At 10:38 AM 8/22/2005, you wrote:
>Some years ago, when we were first setting up for PMMA, we experimented with
>various kinds of plastic wraps and other polymer films.  We quickly
>discovered that plastic wraps are not all the same. Several of them adhered
>to the PMMA after oven drying, just as you described.  We finally settled on
>a product called Handi-Wrap, manufactured by Dow Chemical Co., and available
>at the supermarket.  I have been using it ever since, and have never again
>encountered this problem, whether I use + slides, gelatin-coated slides,
>chrome-gelatin, PVA, or other adhesives.

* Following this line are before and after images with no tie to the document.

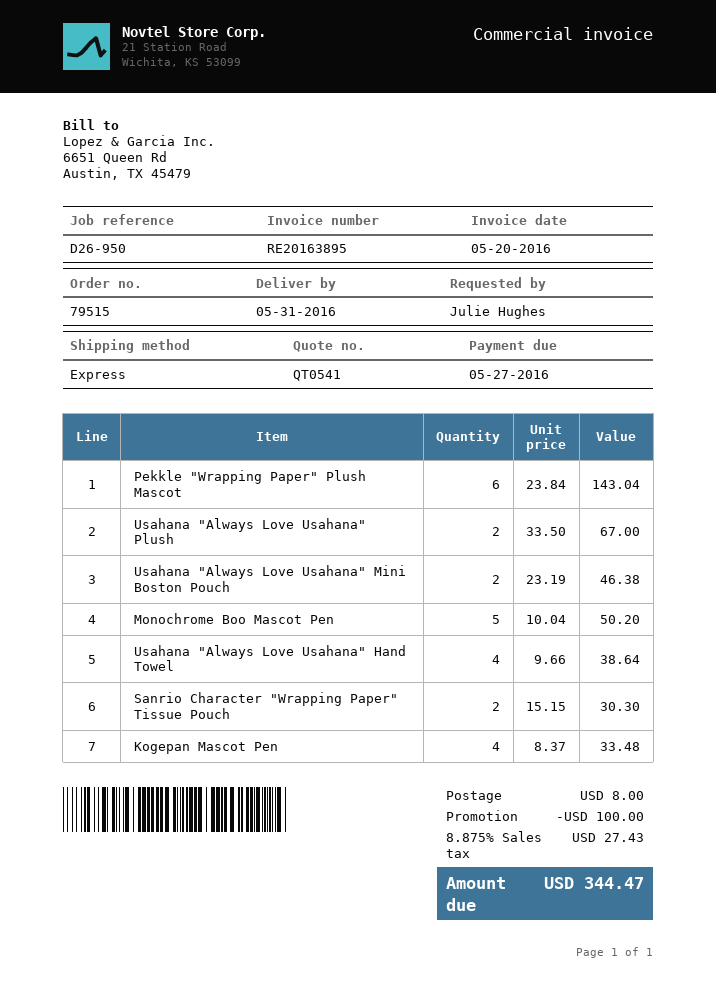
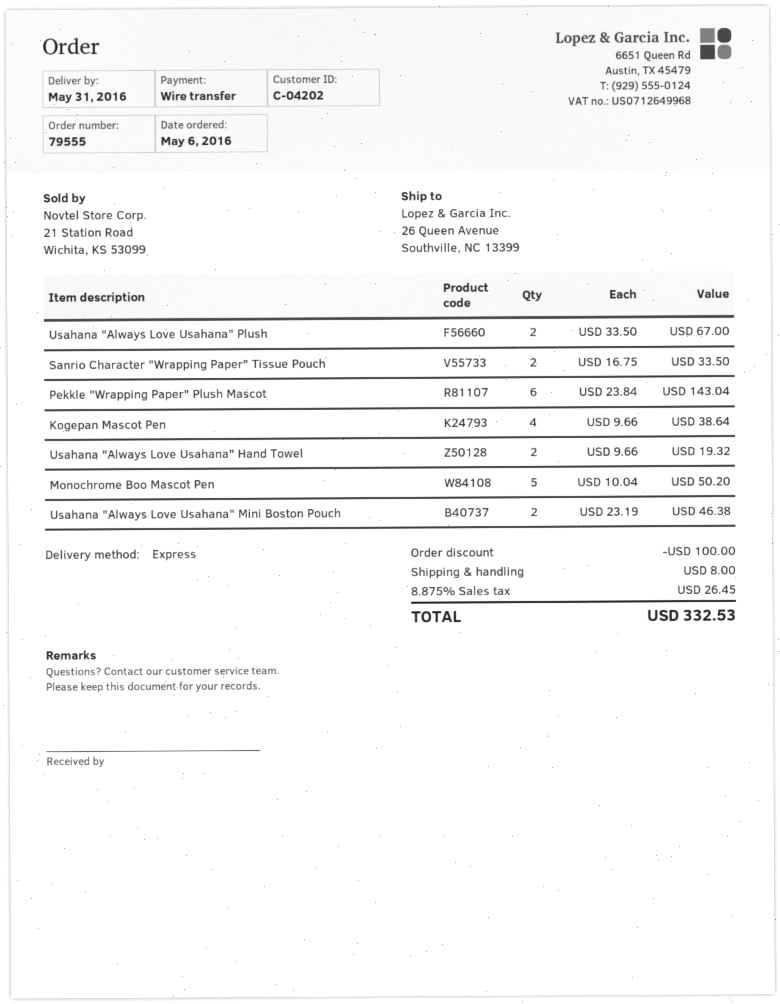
order number: 79515 -> 79555
Usahana "Always Love Usahana" Hand Towel: 4 x 9.66 = 38.64 -> 2 x 9.66 = 19.32
Sanrio Character "Wrapping Paper" Tissue Pouch: 2 x 15.15 = 30.30 -> 2 x 16.75 = 33.50
Kogepan Mascot Pen: 4 x 8.37 = 33.48 -> 4 x 9.66 = 38.64
tax: 8.875% = 27.43 -> 8.875% = 26.45
total: 344.47 -> 332.53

>Personally though, I don't think that + slides alone, without additional
>adhesive, provide sufficient adhesion of the tissue to the slide in PMMA
>work (at least not for bone). I usually use Sta-On by Surgipath, which is a
>chrome-gelatin product, in an 80 degree waterbath.  Otherwise my method is
>essentially the same as yours.  Except I like pink rubber erasers between
>the slides and the clamp, rather than tongue depressors.
> > ----------
> > From: on behalf of
> > Johnson, Teri
> > Sent:         Monday, August 22, 2005 8:30 AM
> > To:   Histonet
> > Subject:      [Histonet] PMMA sections sticking to plastic
> >
> > <>
> > We're having some problems with our PMMA sections adhering to the
> > plastic instead of the glass slide.  After sectioning, we place the
> > sections on a plus slide (+ charged) flooded with 50% alcohol.  We
> > stretch the section, place a strip of plastic wrap over it, and roll it
> > flat.  We will then stack 10 or so slides like this together with tongue
> > depressors at the top and bottom, and clamp them together.  We will
> > leave them in a 60 degree oven overnight (at least).  After we remove
> > them from the oven, we are unable to peel the plastic off the slides
> > without the sections coming off as well.
> >
> > The last time this happened, I proceeded with deplasticizing using
> > xylene and MEA (recommended by the Technovit instructions) and kept the
> > plastic wrap on the slides.  I was able to remove it by eventually
> > placing the slides in acetone.  Is there an easier way?
> >
> > Best wishes,
> >
> > Teri Johnson
> > Managing Director Histology Facility
> > Stowers Institute for Medical Research
> > 1000 E. 50th St.
> > Kansas City, MO 64133
> >
> >
> >
>Histonet mailing list

Gayle Callis
Research Histopathology Supervisor
Veterinary Molecular Biology
Montana State University - Bozeman
PO Box 173610
Bozeman MT 59717-3610
406 994-6367
406 994-4303 (FAX)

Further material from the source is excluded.